Dr. Pharis said he was not prepared to comment, but after the meeting he told The Messenger naturally the class size averages in various elective courses would be much lower in core academic classes because students are only required to take the core academic courses. He also said it takes additional staff to offer the classes taught at the high school including vocational and business courses, Advanced Placement courses, and others.
Board member Allen Jenkins voiced concerns with the class sizes at the high school.
“It appears from these numbers that P.E. is more important than English,” Jenkins said.
The new District 3 board member said the focus should be on academics. “We’re not testing on the CRCT in P.E. classes,” he added.
According to the figures provided the board, Jenkins noted that there are 25-30 students per class in English classes and as few as 17 in physical education classes.
“It doesn’t add up,” Jenkins said.
“There are no ifs ands or buts about it. If you have good interscholastic programs in your school you have to have staff. We can make P.E. class sizes go from 20 to 50, but your programs will stink,” Dr. Pharis said.
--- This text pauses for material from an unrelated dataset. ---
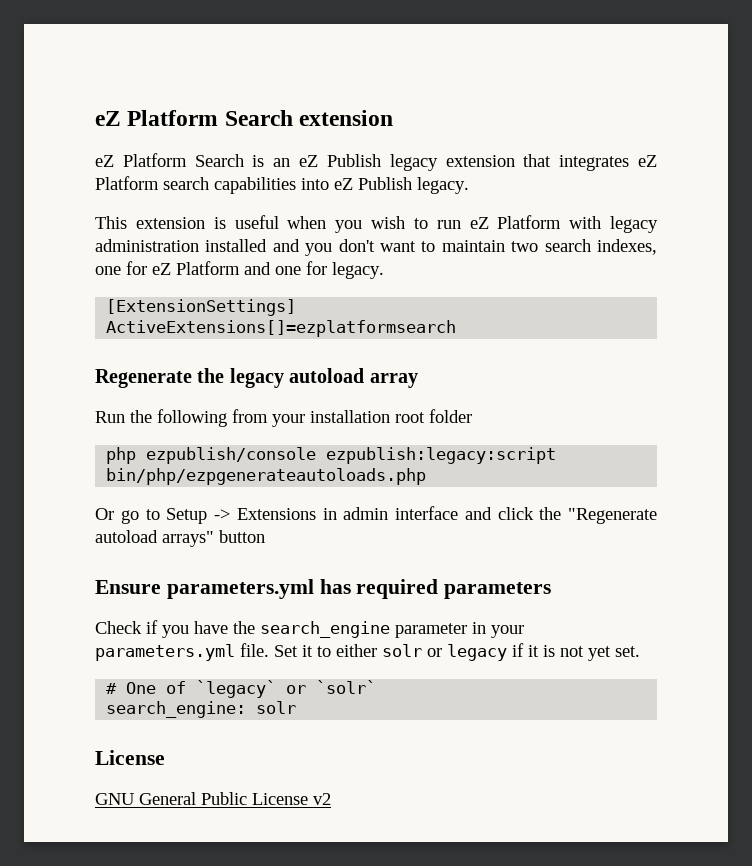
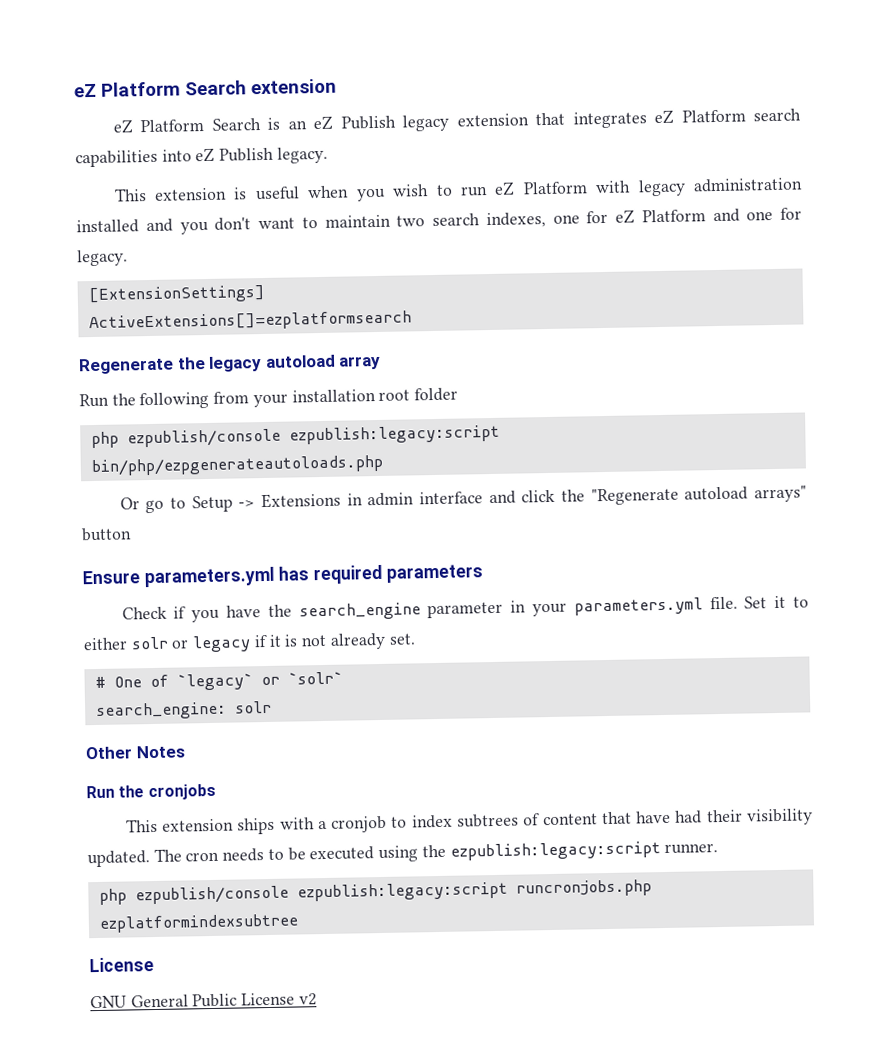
[588,646,611,661] yet -> [329,632,386,650] already
(297, 707) none -> [85,745,185,760] [86,783,216,801] [125,808,813,835] [87,841,719,868] [98,879,652,905] [98,913,299,933] // Other Notes // Run the cronjobs // This extension ships with a cronjob to index subtrees of content that have had their visibility updated. The cron needs to be executed using the ezpublish:legacy:script runner. // php ezpublish/console ezpublish:legacy:script runcronjobs.php ezplatformindexsubtree

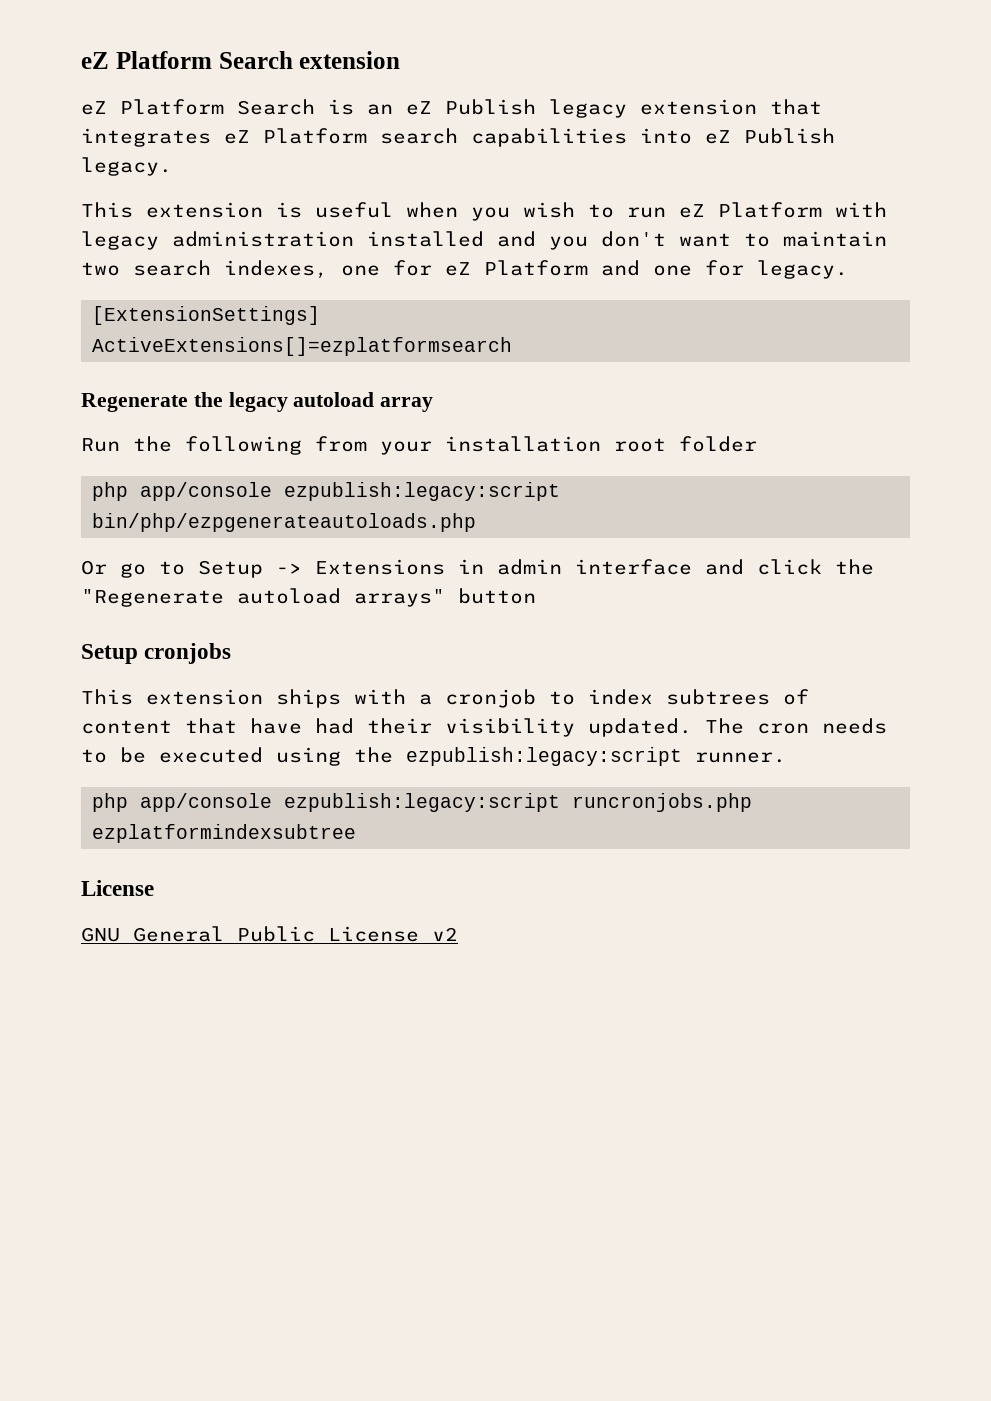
[126,428,281,448] ezpublish/console -> [140,482,273,501] app/console
[82,564,483,588] [121,595,810,623] [83,632,416,653] [94,671,343,691] [95,700,272,721] [85,745,185,760] [86,785,145,799] Ensure parameters.yml has required parameters // Check if you have the search_engine parameter in your parameters.yml file. Set it to either solr or legacy if it is not already set. // # One of `legacy` or `solr` // search_engine: solr // Other Notes // Run the -> [81,644,138,664] Setup
[134,885,289,905] ezpublish/console -> [140,793,273,812] app/console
The school superintendent said the community expected a well rounded program in the schools for the benefit of the community’s children including academics, athletics, and the arts.
Dr. Pharis also pointed out that over the last several years he had pushed for all physical education teaching slots to be filled by coaches rather than coaches being hired for academic teaching slots. There are currently five physical education teaching positions funded at Cairo High School.
“I understand what you are saying, but I am also aware of the expectations of the community. We can make changes if we need to make changes, but I’m looking at our total program,” Dr. Pharis said.
Previously, Board member Higginbotham had suggested the school system look at eliminating the seven instructional coordinators at the county’s public schools as a budget cutting measure.
On Tuesday night, Dr. Pharis and Assistant Superintendent Martha Fowler made the case for maintaining the seven instructional coordinators. As a last resort scenario, Fowler said an option would be to drop the number to four with schools either sharing coordinators or coordinators being responsible for select grade levels rather than entire schools.
“I can’t see us cutting anything that will have a huge impact on instruction and eliminating the instructional coordinators would do just that,” Dr. Pharis told the board.
None of the board members commented on the instructional coordinator positions Tuesday night.
Other budget options being considered with regards to student transportation, custodial and maintenance, and school nutrition program were outlined, but Pharis made no recommendations on any of them.
School system officials are also continuing to investigate ways to cut the projected  increase of $387,000 for health insurance for non teaching staff members.
Board chairman Teresa Gee Harris said she would “fight to the death” from increasing the cost of insurance for the classified personnel who are already “paid very little.”
The board chair also took the stand of “fight to the death” to maintain the instructional coordinator positions.
Ms. Harris said she, personally, would like to see Dr. Pharis present a budget plan with the least impact on academics and school personnel. She encouraged the board members to give the superintendent direction on the budget. When no one responded she said to submit questions, comments or suggestions to the superintendent via email, but to copy all correspondence with all board members “so we will all be in the loop.”
Dr. Pharis then called on all board members to look at him as he talked. He told the board a personal goal of his was to present a budget that would be approved unanimously by the board later this year.
“We haven’t had that in a long time. Whatever budget we come up with will not be 100 percent perect for all, but it will be one that is within our means. We might not get a 5-0 vote, but it would be something for us to shoot for,” Dr. Pharis said.